The door was open; Carrie appeared in it a second later, neat as a pin in a faded pink dress with a high white collar. All her clothes had a homemade, handed-down look; he suspected she was the original seamstress and she handed them down to herself, with alterations, time after time as she outgrew them. She’d tied her reddish hair up in the usual careless knot on top of her head, from which a few thick strands had fallen and now hung on her shoulders. Her serious face was a study: she looked worried, nervous, guilty, and glad to see him all at the same time.
He felt like a conspirator himself. “Miss Wiggins!” he called out, springing down from the buggy. “I was hoping to find you in. I’ve a message for you from Eppy Odell.” He stood in front of her in the doorway and said in a loud voice, “She told me she spoke to you about sitting with her children one day next week.

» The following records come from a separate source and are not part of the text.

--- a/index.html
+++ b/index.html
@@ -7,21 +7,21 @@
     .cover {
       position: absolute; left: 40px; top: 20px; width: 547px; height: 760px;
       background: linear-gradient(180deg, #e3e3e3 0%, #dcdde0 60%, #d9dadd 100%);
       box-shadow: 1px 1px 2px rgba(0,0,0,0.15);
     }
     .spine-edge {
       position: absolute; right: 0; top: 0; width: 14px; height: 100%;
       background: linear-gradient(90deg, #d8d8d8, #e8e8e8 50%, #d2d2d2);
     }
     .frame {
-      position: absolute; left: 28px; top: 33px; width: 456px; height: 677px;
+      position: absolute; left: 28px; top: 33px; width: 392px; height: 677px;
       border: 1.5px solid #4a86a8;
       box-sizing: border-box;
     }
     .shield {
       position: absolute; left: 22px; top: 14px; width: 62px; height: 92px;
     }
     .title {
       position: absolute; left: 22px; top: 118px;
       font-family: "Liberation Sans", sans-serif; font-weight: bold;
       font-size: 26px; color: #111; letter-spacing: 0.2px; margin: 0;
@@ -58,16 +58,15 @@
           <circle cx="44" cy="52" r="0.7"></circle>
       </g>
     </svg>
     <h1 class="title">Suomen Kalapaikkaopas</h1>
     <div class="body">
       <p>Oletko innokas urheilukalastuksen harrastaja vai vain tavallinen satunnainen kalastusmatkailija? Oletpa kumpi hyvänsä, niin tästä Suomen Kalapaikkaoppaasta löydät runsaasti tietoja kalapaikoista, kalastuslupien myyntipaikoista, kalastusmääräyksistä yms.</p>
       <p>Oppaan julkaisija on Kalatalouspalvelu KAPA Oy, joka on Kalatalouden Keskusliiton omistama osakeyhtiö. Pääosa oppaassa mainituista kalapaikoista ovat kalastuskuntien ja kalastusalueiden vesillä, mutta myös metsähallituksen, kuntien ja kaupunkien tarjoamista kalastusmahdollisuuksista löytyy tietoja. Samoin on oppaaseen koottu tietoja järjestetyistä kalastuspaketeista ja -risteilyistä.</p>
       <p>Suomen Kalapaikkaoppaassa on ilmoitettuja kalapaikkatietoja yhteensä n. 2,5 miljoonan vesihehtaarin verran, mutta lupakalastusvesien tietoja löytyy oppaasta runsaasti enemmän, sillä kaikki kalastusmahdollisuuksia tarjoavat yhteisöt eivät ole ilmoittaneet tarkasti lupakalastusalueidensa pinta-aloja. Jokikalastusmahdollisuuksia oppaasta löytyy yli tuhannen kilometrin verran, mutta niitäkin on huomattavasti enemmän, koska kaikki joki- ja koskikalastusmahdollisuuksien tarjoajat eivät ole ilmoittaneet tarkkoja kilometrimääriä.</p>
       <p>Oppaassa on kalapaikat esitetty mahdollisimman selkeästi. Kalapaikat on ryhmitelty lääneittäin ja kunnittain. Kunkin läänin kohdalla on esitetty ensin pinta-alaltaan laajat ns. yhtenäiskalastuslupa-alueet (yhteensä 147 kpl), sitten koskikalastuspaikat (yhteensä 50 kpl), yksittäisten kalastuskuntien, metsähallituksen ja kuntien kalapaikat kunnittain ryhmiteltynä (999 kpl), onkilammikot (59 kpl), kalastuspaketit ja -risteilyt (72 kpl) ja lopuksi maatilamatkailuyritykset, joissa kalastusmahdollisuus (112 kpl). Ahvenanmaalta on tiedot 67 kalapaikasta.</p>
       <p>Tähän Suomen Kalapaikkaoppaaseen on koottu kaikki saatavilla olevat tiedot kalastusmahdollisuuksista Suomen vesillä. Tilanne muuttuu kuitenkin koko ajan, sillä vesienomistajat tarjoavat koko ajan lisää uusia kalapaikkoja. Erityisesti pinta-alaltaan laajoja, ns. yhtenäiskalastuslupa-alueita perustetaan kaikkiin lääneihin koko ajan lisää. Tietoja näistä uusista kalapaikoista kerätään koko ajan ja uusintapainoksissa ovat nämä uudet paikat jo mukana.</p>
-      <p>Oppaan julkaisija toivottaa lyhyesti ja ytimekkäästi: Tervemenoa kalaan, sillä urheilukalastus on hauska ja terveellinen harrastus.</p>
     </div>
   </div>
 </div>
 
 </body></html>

Well, now she says to tell you she won’t be needing you after all, she’s not going to—wherever it was she was going.”
Carrie looked impressed, and under the concern in her sober gray eyes he detected a hint of amusement. She mouthed,
Thank you,
and he couldn’t resist reaching for one of her hands and giving it a quick squeeze. Her smile was instantaneous and dazzling. Whatever constraint was between them melted away as if it had never been; with a queer twist of pleasure, he knew they were friends again.